The death toll from a train crash in northern India rose to 23 after more bodies were recovered from inside mangled passenger carriages, officials said Tuesday.
The passenger express was travelling to Gorakhpur city in the northern state of Uttar Pradesh on Monday morning when it ploughed into a stationary freight train at a local station.
"At least 23 people are confirmed dead and 44 are injured. The toll is expected to rise," Indian Railways spokesman Anil Kumar Saxena told AFP.
Emergency and medical teams worked into the night Monday to prise open the carriages to reach the dead and injured but were hampered by a lack of specialist equipment, an official said.

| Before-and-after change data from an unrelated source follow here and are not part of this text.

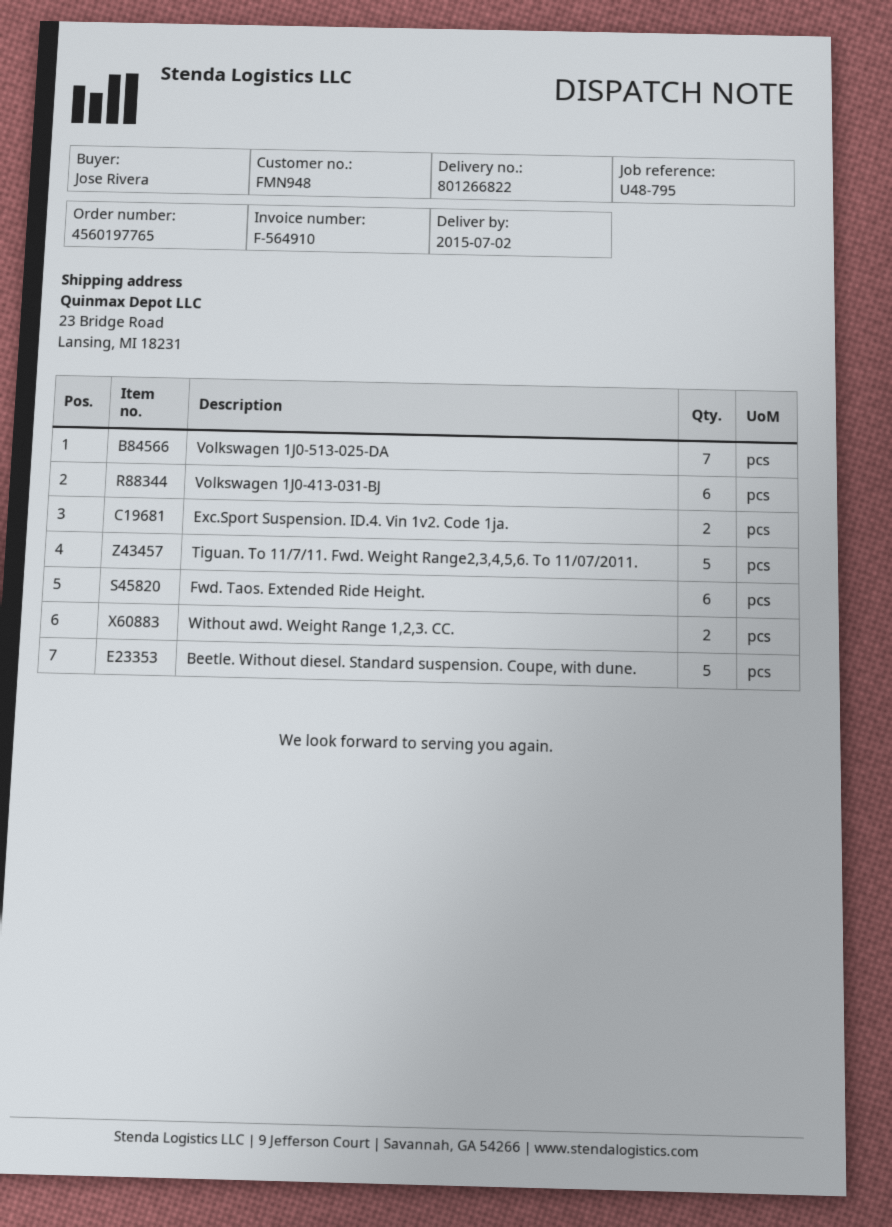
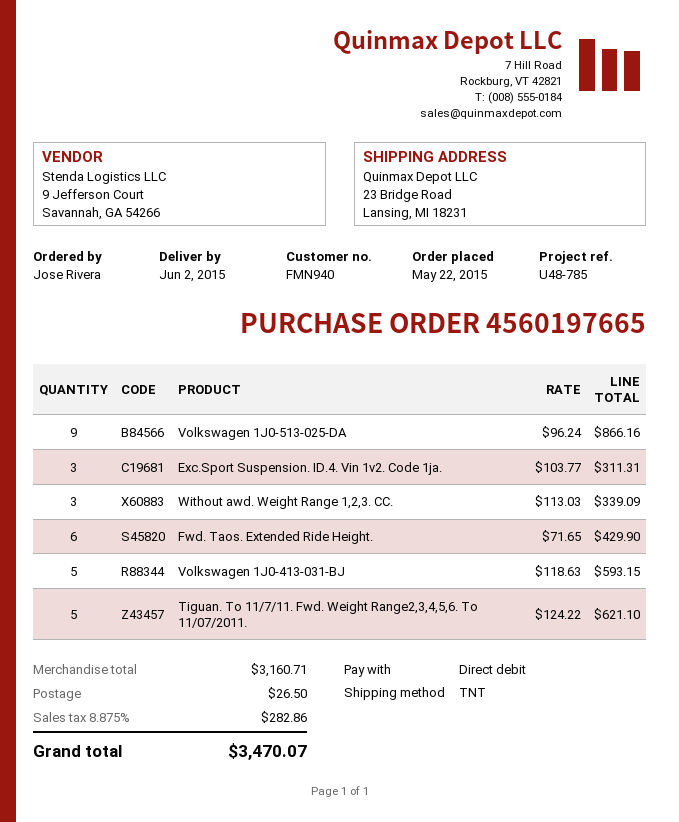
order number: 4560197765 -> 4560197665
delivery date: 2015-07-02 -> 2015-06-02
customer number: FMN948 -> FMN940
reference: U48-795 -> U48-785
Volkswagen 1J0-513-025-DA: 7 -> 9
Volkswagen 1J0-413-031-BJ: 6 -> 5
Exc.Sport Suspension. ID.4. Vin 1v2. Code 1ja.: 2 -> 3
Without awd. Weight Range 1,2,3. CC.: 2 -> 3
Beetle. Without diesel. Standard suspension. Coupe, with dune.: 5 -> none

"The railways were slow in responding to rescue efforts. They did not even have proper tools needed for the rescue operation," said local administrator Arvind Diwedi from Sant Kabir Nagar, the nearest town to the accident site.
"No more passengers are trapped inside. The injured were taken to hospitals in Gorakhpur and Khalilabad districts," Diwedi said.
Six carriages were derailed in the crash. They piled on top of one another or toppled onto their sides in fields, as police and rescue workers tried to find ways inside.
The Gorakhdham Express travelling from Hisar city smashed into the freight train at Chureb station in Khalilabad, 700 kilometres (430 miles) east of New Delhi.
Indian Railways has announced an investigation into the cause of the crash and additional compensation for the victims.
India's railway network, one of the world's largest, is still the main form of long-distance travel in the vast country. But the network is poorly funded and deadly accidents are frequent.
In January a fire tore through a train full of sleeping passengers outside Mumbai, killing nine people and forcing survivors to break open doors to escape.
Weeks earlier, a fire on board a train in the southeastern state of Andhra Pradesh killed 26 people.
Last August a high-speed train ploughed into a crowd of Hindu pilgrims as they tried to cross tracks in the eastern state of Bihar, killing 37.
In 2012 a government report said almost 15,000 people were killed every year on India's railways, describing the deaths as an annual "massacre" due mainly to poor safety standards.